» **What the task asks**
Write out, exactly and in full, the records given below, but not their pictures.
[[ Data excerpts, beginning ]]
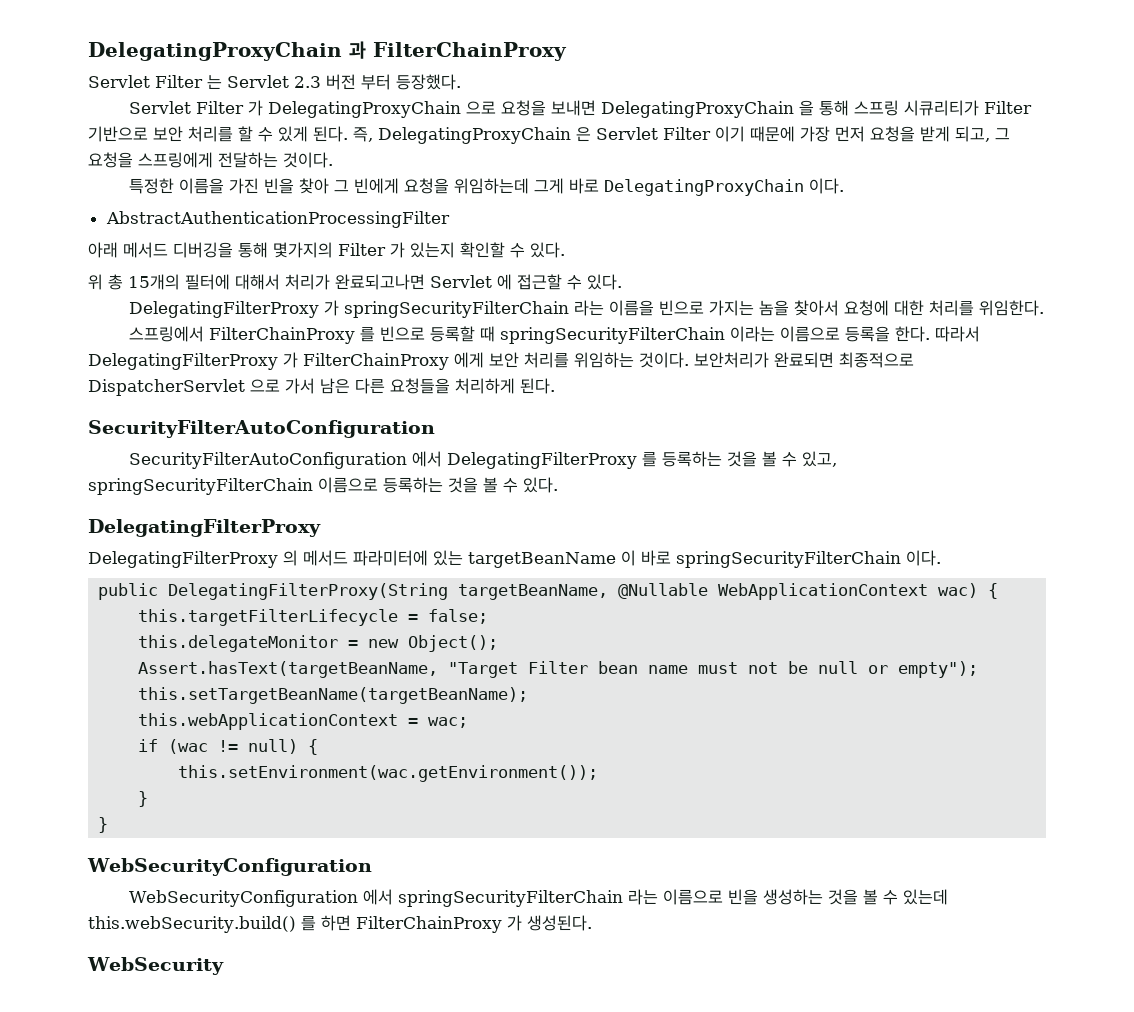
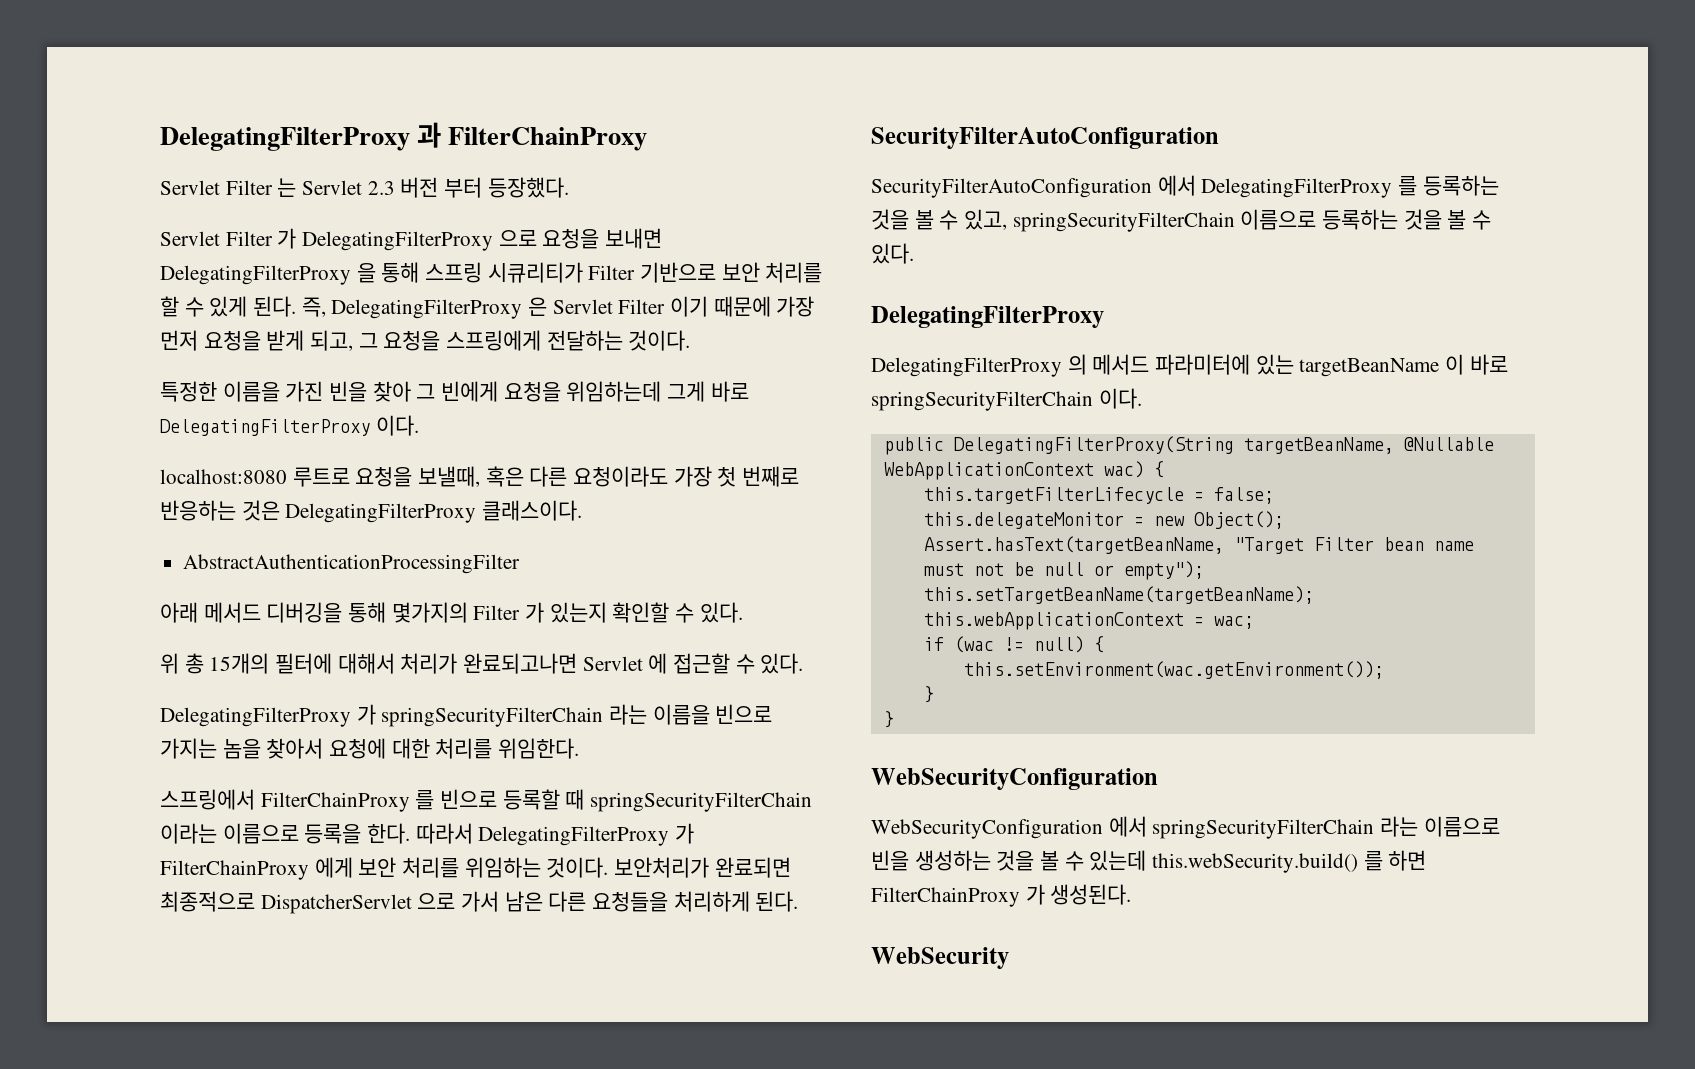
[88,42,342,61] DelegatingProxyChain -> [160,127,410,151] DelegatingFilterProxy
[267,101,461,118] DelegatingProxyChain -> [302,231,494,251] DelegatingFilterProxy
[600,101,794,118] DelegatingProxyChain -> [160,265,351,285] DelegatingFilterProxy
[378,127,571,144] DelegatingProxyChain -> [331,299,523,319] DelegatingFilterProxy
[603,178,844,196] DelegatingProxyChain 이다. -> [160,415,419,436] [160,466,800,487] [160,500,583,523] DelegatingFilterProxy 이다. // localhost:8080 루트로 요청을 보낼때, 혹은 다른 요청이라도 가장 첫 번째로 반응하는 것은 DelegatingFilterProxy 클래스이다.

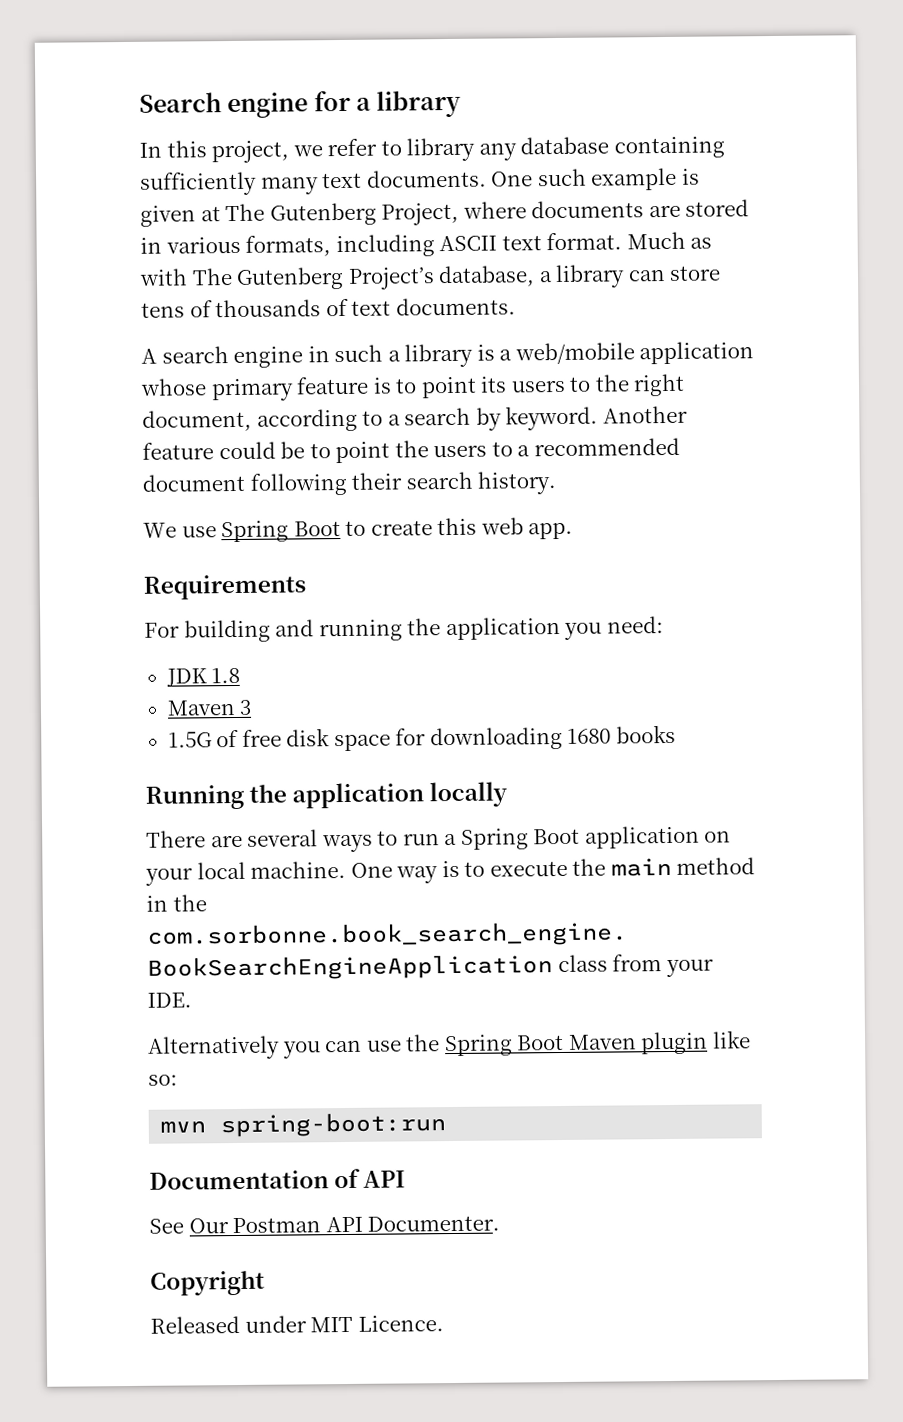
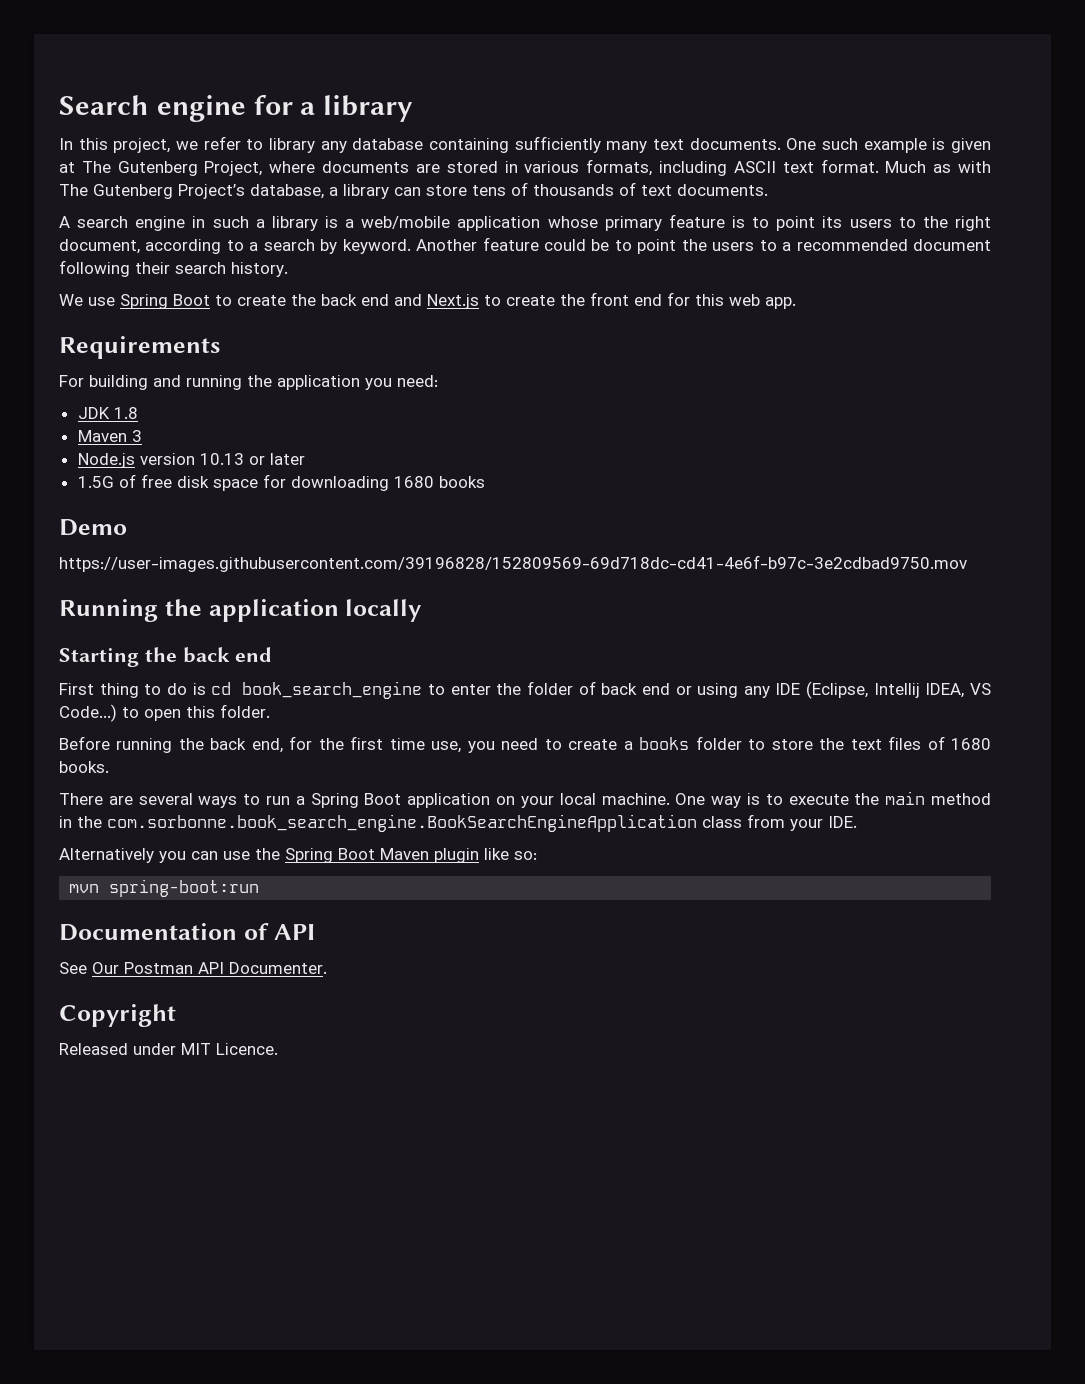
(433, 528) none -> [291,292,690,309] the back end and Next.js to create the front end for
(253, 707) none -> [77,453,305,468] // Node.js version 10.13 or later
(676, 734) none -> [59,519,127,536] [59,555,967,572] // Demo // https://user-images.githubusercontent.com/39196828/152809569-69d718dc-cd41-4e6f-b97c-3e2cdbad9750.mov
(509, 794) none -> [59,647,273,667] [59,681,991,699] [59,704,270,722] [59,736,992,753] [59,761,109,773] // Starting the back end // First thing to do is cd book_search_engine to enter the folder of back end or using any IDE (Eclipse, Intellij IDEA, VS Code...) to open this folder. // Before running the back end, for the first time use, you need to create a books folder to store the text files of 1680 books.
[[ Data excerpts, end ]]
» **Output of the exercise**
[88,42,342,61] DelegatingProxyChain -> [160,127,410,151] DelegatingFilterProxy
[267,101,461,118] DelegatingProxyChain -> [302,231,494,251] DelegatingFilterProxy
[600,101,794,118] DelegatingProxyChain -> [160,265,351,285] DelegatingFilterProxy
[378,127,571,144] DelegatingProxyChain -> [331,299,523,319] DelegatingFilterProxy
[603,178,844,196] DelegatingProxyChain 이다. -> [160,415,419,436] [160,466,800,487] [160,500,583,523] DelegatingFilterProxy 이다. // localhost:8080 루트로 요청을 보낼때, 혹은 다른 요청이라도 가장 첫 번째로 반응하는 것은 DelegatingFilterProxy 클래스이다.

(433, 528) none -> [291,292,690,309] the back end and Next.js to create the front end for
(253, 707) none -> [77,453,305,468] // Node.js version 10.13 or later
(676, 734) none -> [59,519,127,536] [59,555,967,572] // Demo // https://user-images.githubusercontent.com/39196828/152809569-69d718dc-cd41-4e6f-b97c-3e2cdbad9750.mov
(509, 794) none -> [59,647,273,667] [59,681,991,699] [59,704,270,722] [59,736,992,753] [59,761,109,773] // Starting the back end // First thing to do is cd book_search_engine to enter the folder of back end or using any IDE (Eclipse, Intellij IDEA, VS Code...) to open this folder. // Before running the back end, for the first time use, you need to create a books folder to store the text files of 1680 books.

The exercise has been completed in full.